The research efforts in the Sabaawy laboratory is focused on studying normal and cancer stem cells using human studies, in combination with the zebrafish. These studies aim to dissect stem cell developmental pathways subverted in normal stem cell development, and how cancer stem cells divert from these regulatory pathways. One major pathway for research focus in the lab is to identify targets for modifying self-renewal of normal and cancer stem cells. Using genome-wide modifier screens in conjunction transgenic and xenograft approaches, the laboratory is generating zebrafish models of several different cancers, including the major subtypes of human myeloid and lymphoid leukemias.
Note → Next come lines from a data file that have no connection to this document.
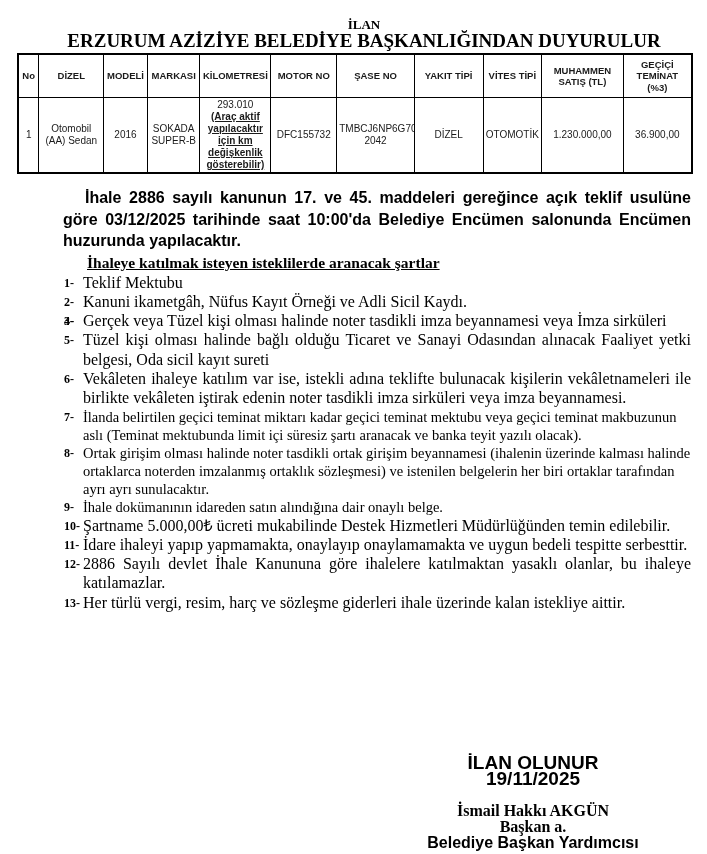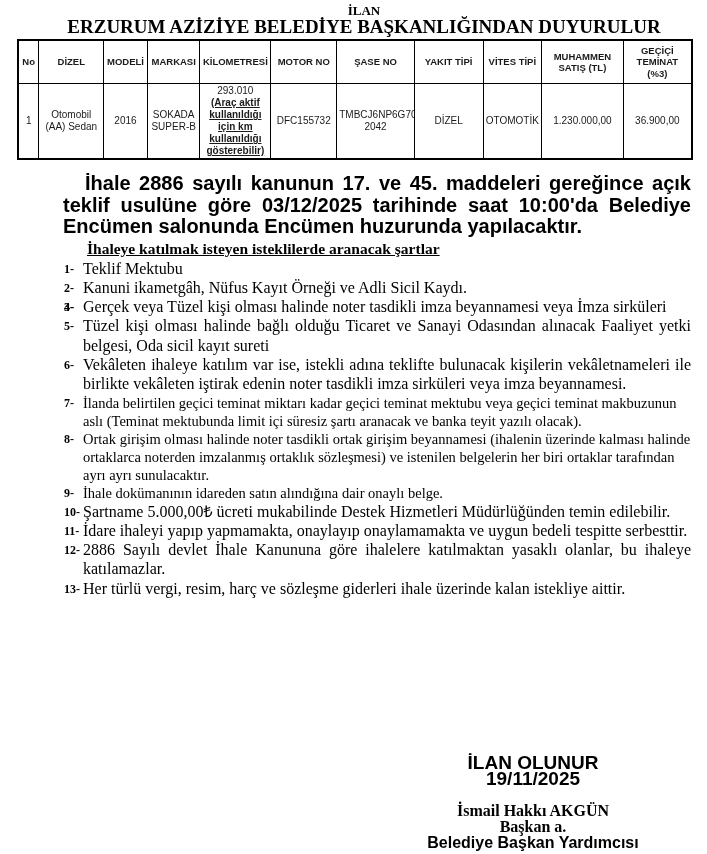--- a/index.html
+++ b/index.html
@@ -11,7 +11,7 @@
   .content{margin:0 16px 0 37px;}
 
   
-  .doc-header{padding-top:3px;text-align:center;}
+  .doc-header{padding-top:17px;text-align:center;}
   .doc-title{font-size:13px;line-height:16px;font-weight:bold;}
   .doc-subtitle{font-size:19px;line-height:16px;font-weight:bold;}
 

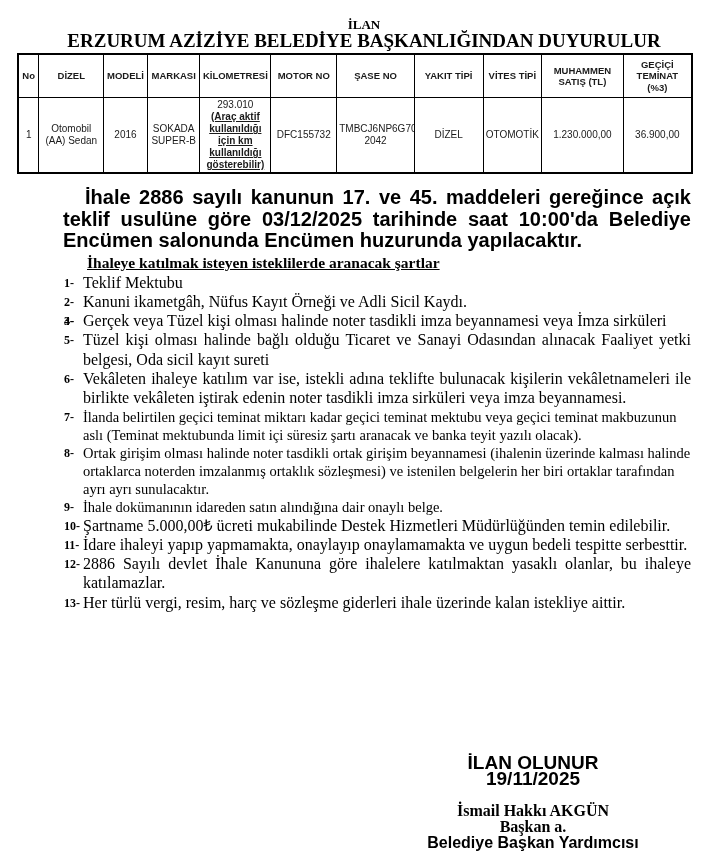--- a/index.html
+++ b/index.html
@@ -117,7 +117,7 @@
       <td class="cell">SOKADA SUPER-B</td>
       <td class="cell">
         <span>293.010</span>
-        <span class="km-note">(Araç aktif kullanıldığı için km kullanıldığı gösterebilir)</span>
+        <span class="km-note">(Araç aktif yapılacaktır için km değişkenlik gösterebilir)</span>
       </td>
       <td class="cell">DFC155732</td>
       <td class="cell">TMBCJ6NP6G709 2042</td>

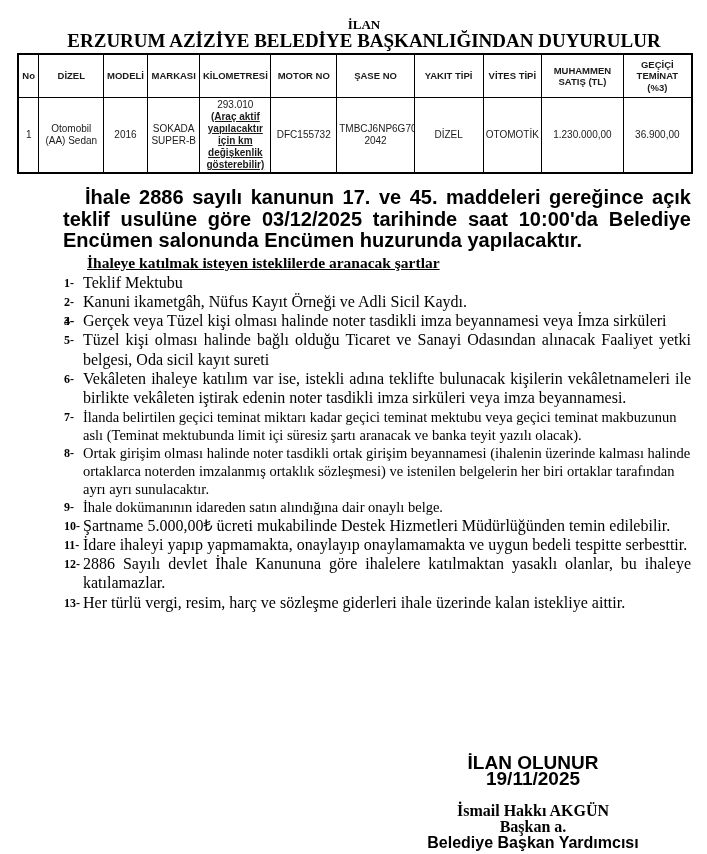--- a/index.html
+++ b/index.html
@@ -41,7 +41,7 @@
   .auction-par{
     margin:13px 0 0 26px;text-indent:22px;text-align:justify;
     font-family:"Liberation Sans", sans-serif;
-    font-weight:bold;font-size:20px;line-height:21.5px;
+    font-weight:bold;font-size:16px;line-height:21.5px;
   }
One in three children with pre-B acute lymphoblastic leukemia (ALL) carries the t(12;21) translocation marker, making it the most common genetic defect in all childhood cancer, and one that is also found in leukemic blood from adult ALL. The laboratory generated zebrafish with this t(12;21) translocation. These transgenic zebrafish that carry the human fusion develop leukemias similar to human pre-B ALL. Recently, we have also generated zebrafish that have translocations from the endogenous zebrafish sequences. Chemical and genetic modifier screens using tumor-prone zebrafish lines are underway and may ultimately reveal mutant genes or drugs that can suppress or modify disease progression.

A parallel research effort in the Sabaawy laboratory is to study human mesenchymal stroma cell (MSC)-based therapy and transplantation in regenerative medicine. Cell therapy using stem cells for regeneration of a failing organ or injury repair is a promising approach. We are utilizing zebrafish reporter lines with spinal cord injury to study the dynamics of human MSC-mediated repair. These studies support the ongoing collaboration on international trials for utilizing MSCs cell therapy for injury repair.